(Given entries Opens)

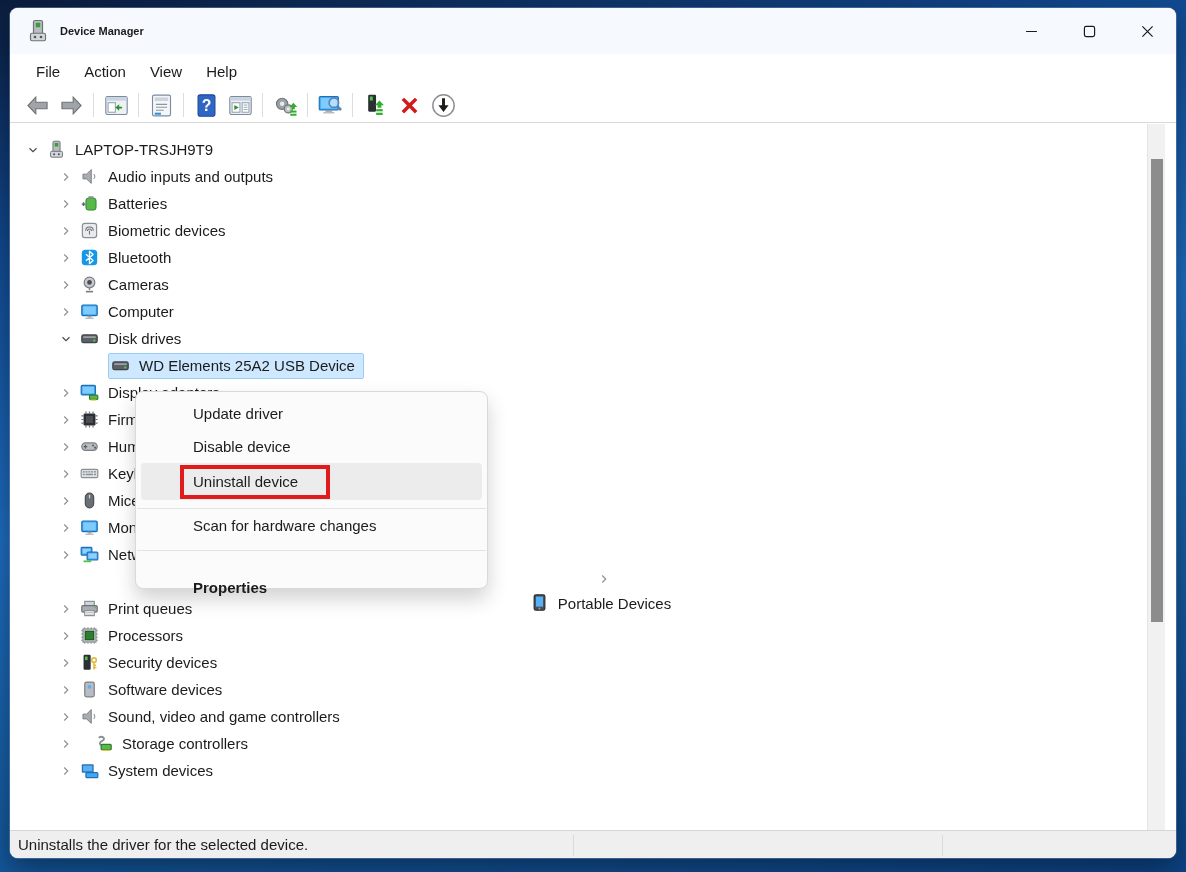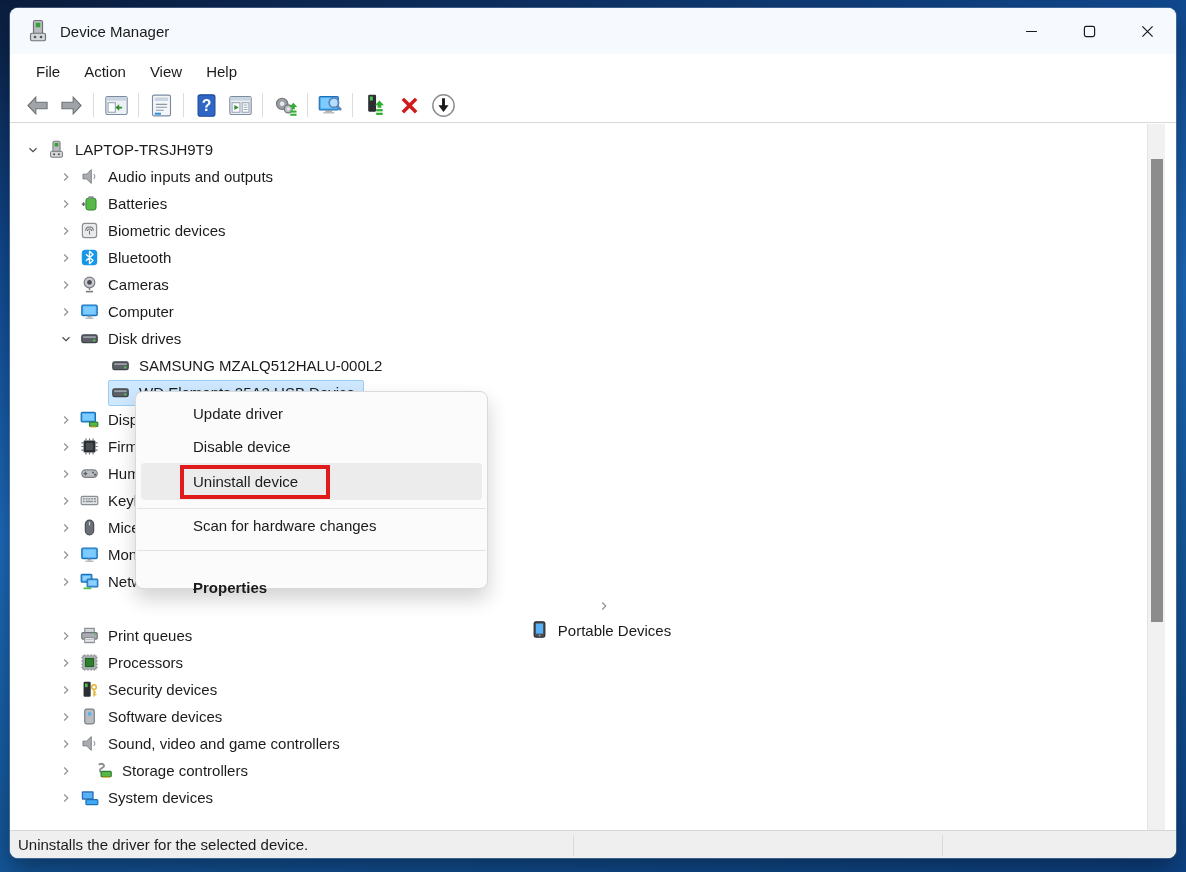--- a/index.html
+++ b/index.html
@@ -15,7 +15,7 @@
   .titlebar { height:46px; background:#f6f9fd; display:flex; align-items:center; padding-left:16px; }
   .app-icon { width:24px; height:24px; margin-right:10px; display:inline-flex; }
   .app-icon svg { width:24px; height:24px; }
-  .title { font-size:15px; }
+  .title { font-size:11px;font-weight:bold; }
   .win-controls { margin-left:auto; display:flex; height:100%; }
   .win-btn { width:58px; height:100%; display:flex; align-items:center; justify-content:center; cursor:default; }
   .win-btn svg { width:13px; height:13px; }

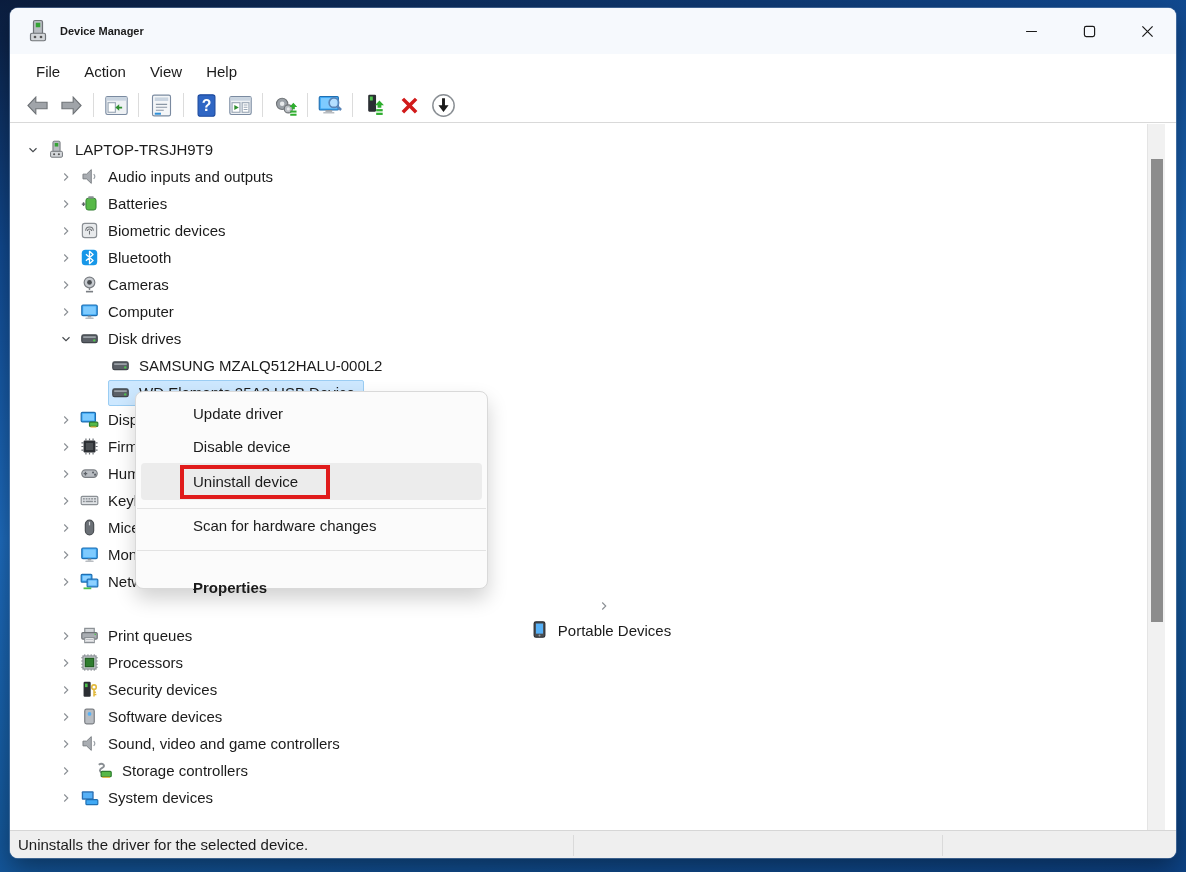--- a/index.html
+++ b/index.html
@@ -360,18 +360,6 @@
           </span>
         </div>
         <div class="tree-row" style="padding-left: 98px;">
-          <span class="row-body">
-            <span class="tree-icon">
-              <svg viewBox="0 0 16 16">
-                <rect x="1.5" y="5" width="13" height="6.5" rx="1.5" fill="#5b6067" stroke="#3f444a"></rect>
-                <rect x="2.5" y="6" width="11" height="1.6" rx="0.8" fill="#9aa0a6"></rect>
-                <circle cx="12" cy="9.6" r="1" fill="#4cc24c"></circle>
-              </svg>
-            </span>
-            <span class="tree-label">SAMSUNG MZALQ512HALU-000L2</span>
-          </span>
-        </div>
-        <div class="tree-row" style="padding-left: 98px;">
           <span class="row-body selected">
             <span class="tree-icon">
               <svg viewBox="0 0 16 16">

(Given entries Closes)

■ Task directions ■
Where a picture appears in the data, omit it; restate the rest word for word.

■ Result of the task ■
--- a/index.html
+++ b/index.html
@@ -15,7 +15,7 @@
   .titlebar { height:46px; background:#f6f9fd; display:flex; align-items:center; padding-left:16px; }
   .app-icon { width:24px; height:24px; margin-right:10px; display:inline-flex; }
   .app-icon svg { width:24px; height:24px; }
-  .title { font-size:15px; }
+  .title { font-size:11px;font-weight:bold; }
   .win-controls { margin-left:auto; display:flex; height:100%; }
   .win-btn { width:58px; height:100%; display:flex; align-items:center; justify-content:center; cursor:default; }
   .win-btn svg { width:13px; height:13px; }

--- a/index.html
+++ b/index.html
@@ -360,18 +360,6 @@
           </span>
         </div>
         <div class="tree-row" style="padding-left: 98px;">
-          <span class="row-body">
-            <span class="tree-icon">
-              <svg viewBox="0 0 16 16">
-                <rect x="1.5" y="5" width="13" height="6.5" rx="1.5" fill="#5b6067" stroke="#3f444a"></rect>
-                <rect x="2.5" y="6" width="11" height="1.6" rx="0.8" fill="#9aa0a6"></rect>
-                <circle cx="12" cy="9.6" r="1" fill="#4cc24c"></circle>
-              </svg>
-            </span>
-            <span class="tree-label">SAMSUNG MZALQ512HALU-000L2</span>
-          </span>
-        </div>
-        <div class="tree-row" style="padding-left: 98px;">
           <span class="row-body selected">
             <span class="tree-icon">
               <svg viewBox="0 0 16 16">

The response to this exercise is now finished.